[Data for the task Boundary: Start]

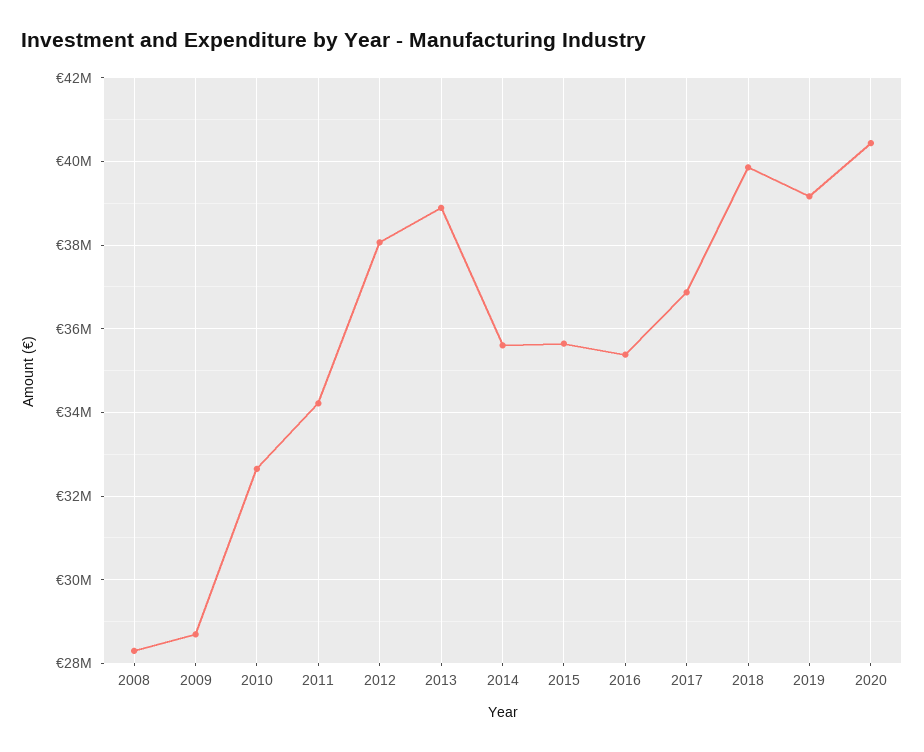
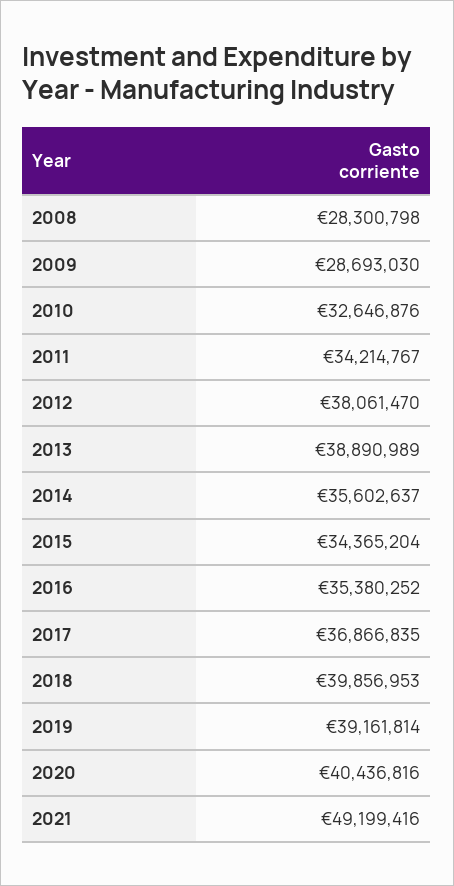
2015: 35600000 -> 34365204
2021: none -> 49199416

[Data for the task Boundary: End]
[Data for the task Boundary: Start]

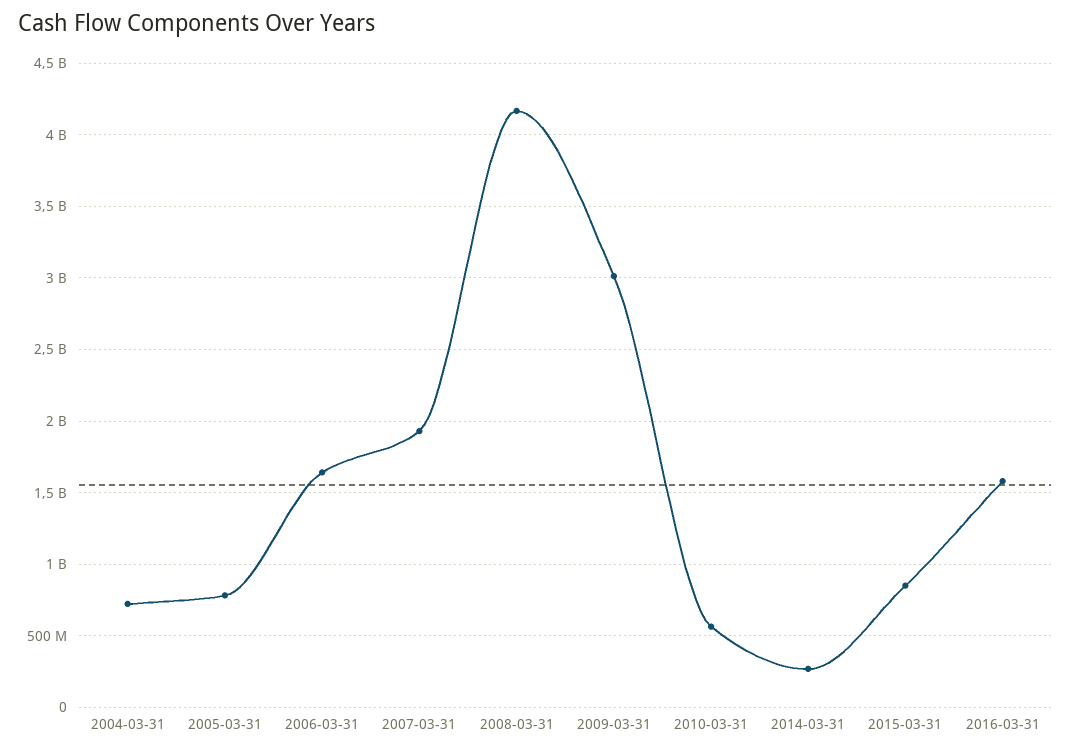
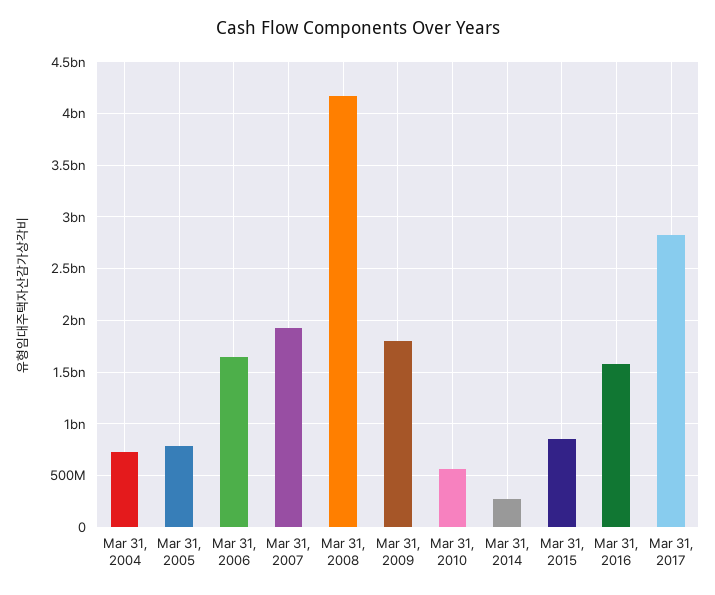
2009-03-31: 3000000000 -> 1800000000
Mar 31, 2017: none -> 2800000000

[Data for the task Boundary: End]
[Data for the task Boundary: Start]

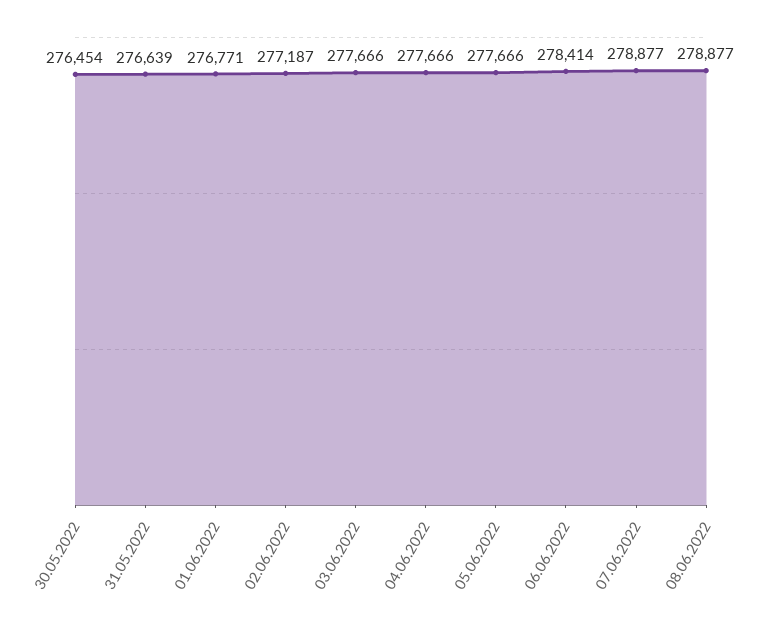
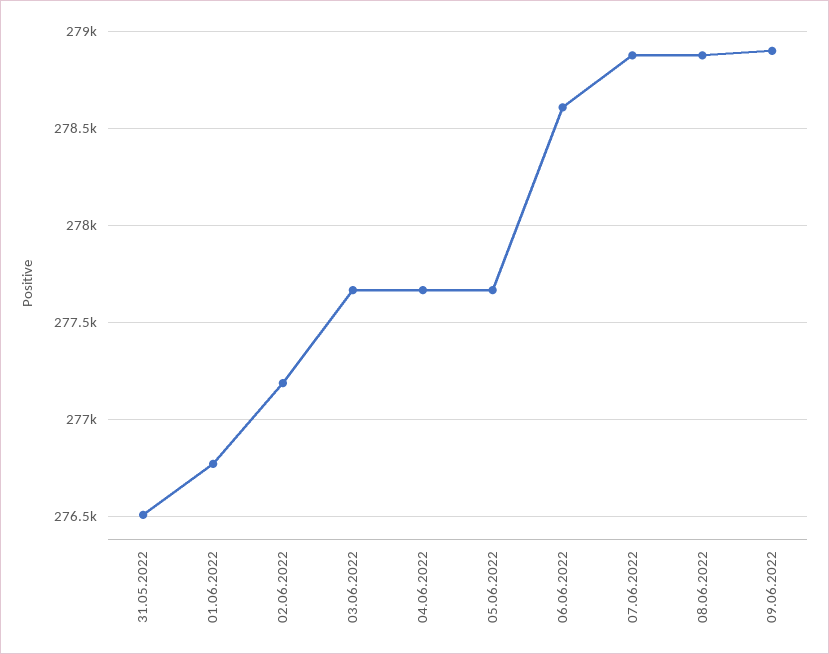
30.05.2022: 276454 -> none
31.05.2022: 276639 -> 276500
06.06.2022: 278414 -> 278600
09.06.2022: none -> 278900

[Data for the task Boundary: End]

Task to carry out.
Please, from the material above, copy only the lines from the line with "2009-03-31: 3000000000 -> 1800000000" up to and including the line with "Mar 31, 2017: none -> 2800000000", exactly as written.

Output for this exercise.
2009-03-31: 3000000000 -> 1800000000
Mar 31, 2017: none -> 2800000000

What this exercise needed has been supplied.